Snowbird’s Gad Valley to sport a new look
By Mike Gorrell
The Salt Lake TribuneFirst published Mar 22 2013 11:21AM
A facelift is in store for the Gad Valley side of Snowbird.
The U.S. Forest Service has authorized Snowbird Ski and Summer Resort to make nearly a dozen proposed changes to the Gad Valley side of its mountain, including the replacement of two lifts and development of night skiing along Bassackwards and Big Emma trails.
Uinta-Wasatch-Cache National Forest Supervisor David Whittekiend informed the Little Cottonwood Canyon resort Wednesday that his agency’s analysis found no significant environmental impacts from the in-resort projects, which he said will "enhance the winter and summer recreational opportunities available at the resort and on the [forest]."
His decision did not address another, more controversial proposal that was part of Snowbird’s application in August 2010 — to expand the resort boundary to include Mary Ellen Gulch in American Fork Canyon and to build a tram from Hidden Peak to a saddle between American Fork Twin Peaks to access the backside bowl.
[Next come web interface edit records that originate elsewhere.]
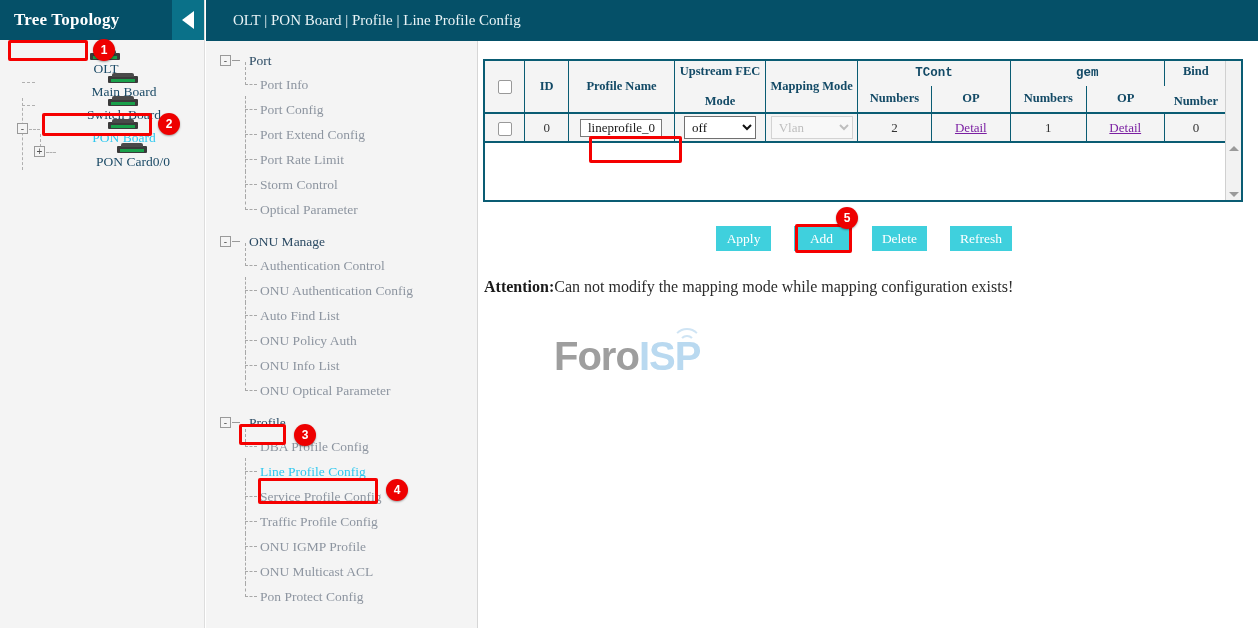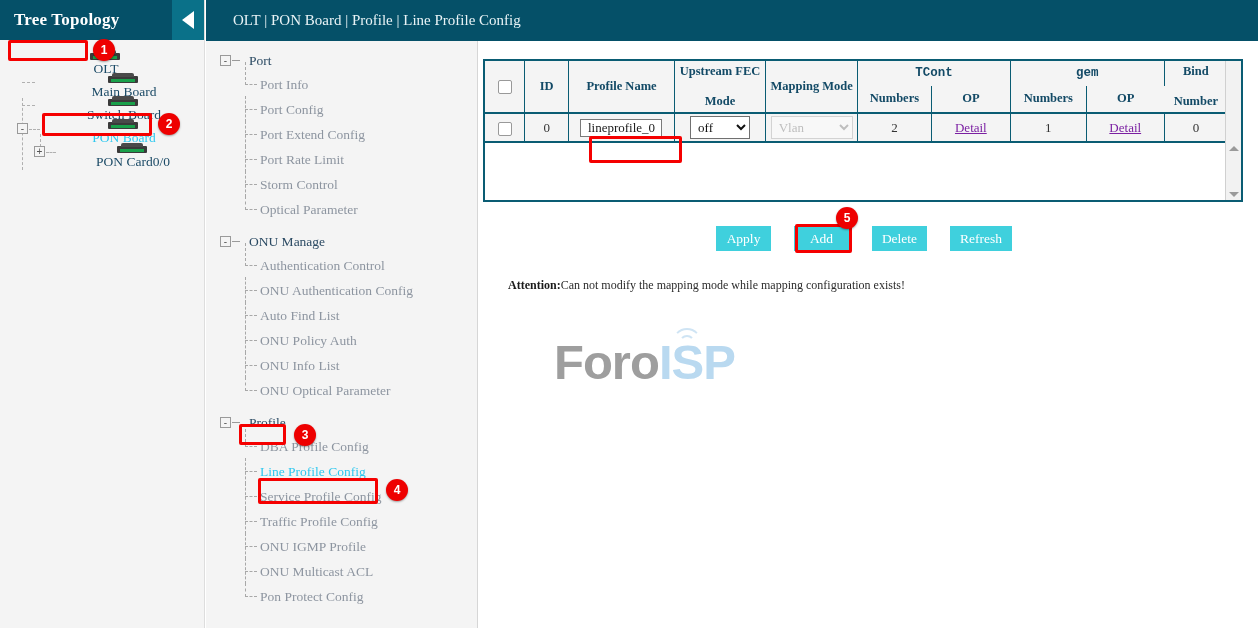--- a/index.html
+++ b/index.html
@@ -242,7 +242,7 @@
     padding: 0 2px;
   }
   select.sel-fec {
-    width: 60px; height: 23px;
+    width: 72px; height: 23px;
     font-family: "Liberation Serif", serif;
     font-size: 13px;
     border: 1px solid #707070;

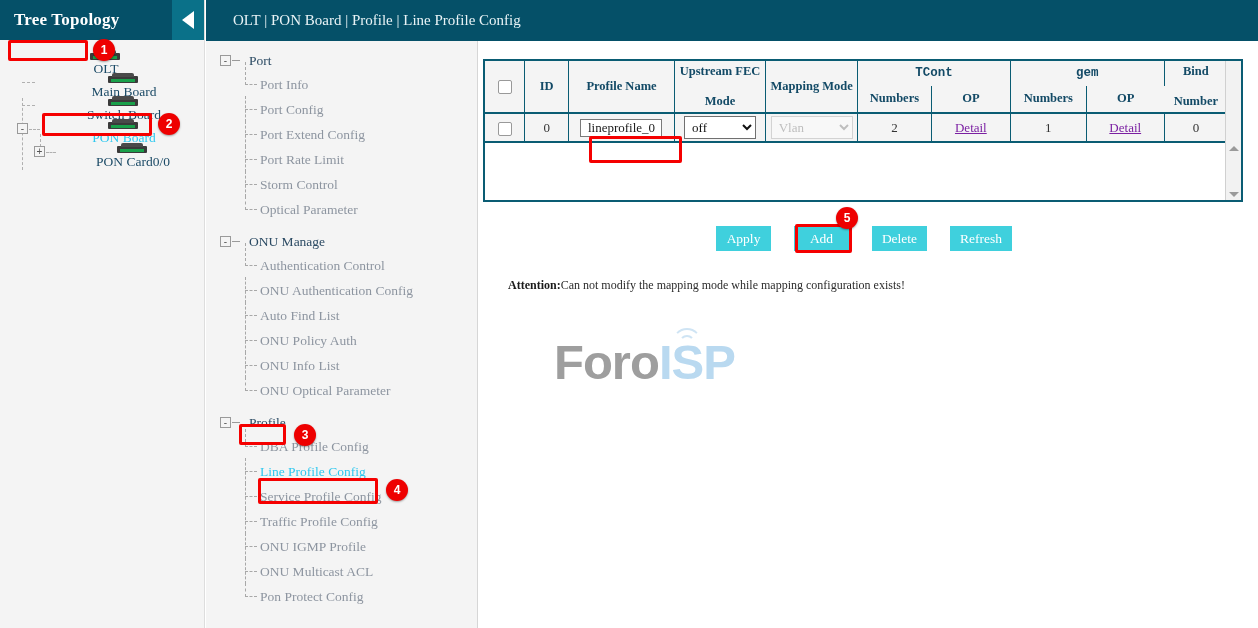--- a/index.html
+++ b/index.html
@@ -315,9 +315,8 @@
   
   #attention {
     position: absolute; left: 5px; top: 237px;
-    font-size: 12px;
+    font-size: 16px;
     color: #2b2b2b;
-    margin-left: 24px;
   }
   #attention b { color: #1a1a1a; }
 

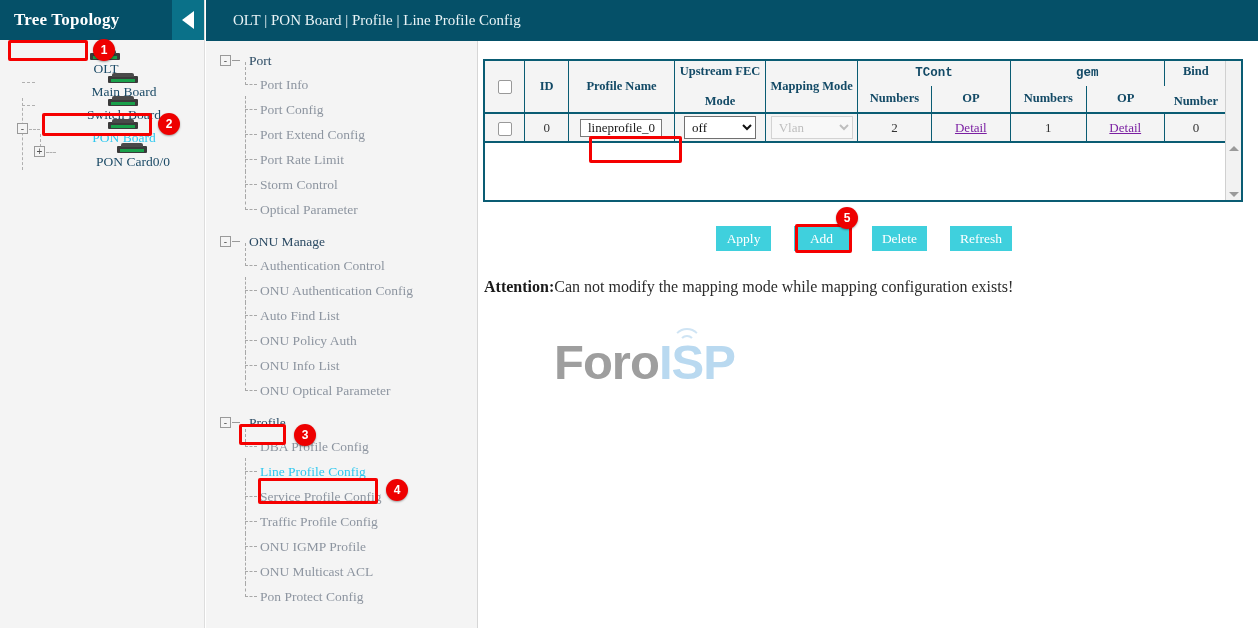--- a/index.html
+++ b/index.html
@@ -324,7 +324,7 @@
   #watermark {
     position: absolute; left: 75px; top: 293px;
     font-family: "Liberation Sans", sans-serif;
-    font-size: 49px;
+    font-size: 40px;
     font-weight: bold;
     letter-spacing: -1px;
     user-select: none;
"We indicated our willingness to consider the options for expansion onto National Forest System lands, but also to look closely at alternatives involving private land or reduced amounts of [forest] land," Whittekiend said. "Our acceptance of the proposal does not suggest support or ultimate approval of the expansion proposal."
Snowbird President Bob Bonar said "this has been a two-year process that involved many compromises and modifications to our original submission. … The final product is a plan we are proud of that improves the recreation experience at Snowbird while maintaining excellent water quality in Little Cottonwood Canyon."
Carl Fisher, executive director of the conservation group Save Our Canyons, said he has not scrutinized the Forest Service’s record of decision in detail, but will before a 45-day appeal period expires.
In general, though, Fisher said he was not surprised because the projects are all "within a heavily utilized area that has been deemed as an area where Snowbird can do what it wants."
He remains concerned about the cumulative impact of all of the development Snowbird has planned, particularly plans to built atop Hidden Peak and to expand into Mary Ellen Gulch.
"We’re still fuzzy on where that expansion project stands with the Forest Service," Fisher added.
In this week’s decision, Whittekiend approved Snowbird’s request to replace the Mid-Gad and Gad 2 lifts with higher-speed units and to develop two zones for beginning skiers and snowboarders along Mid-Gad.
The resort also received approval to install lights for night skiing along Bassackwards and Big Emma lifts, build a yurt in the Baby Thunder area, renovate the Mid-Gad restaurant, expand the base-level Creekside Lodge to house the resort’s disabled skiing program, develop mountain biking trails throughout Gad Valley, expand the maintenance shop and modify several slopes.
"Our guests will have a much improved experience with the new Gad 2 chairlift," Bonar said, noting that it will be replaced this summer.
"Expansion of the Creekside Lodge for Wasatch Adaptive Sports," he added, "will allow us to significantly grow our year-round programs for people with disabilities, including combat veterans."
The Forest Service’s environmental analysis and finding of no significant impact is available at www.fs.usda.gov/projects/uwcnf/landmanagement/projects.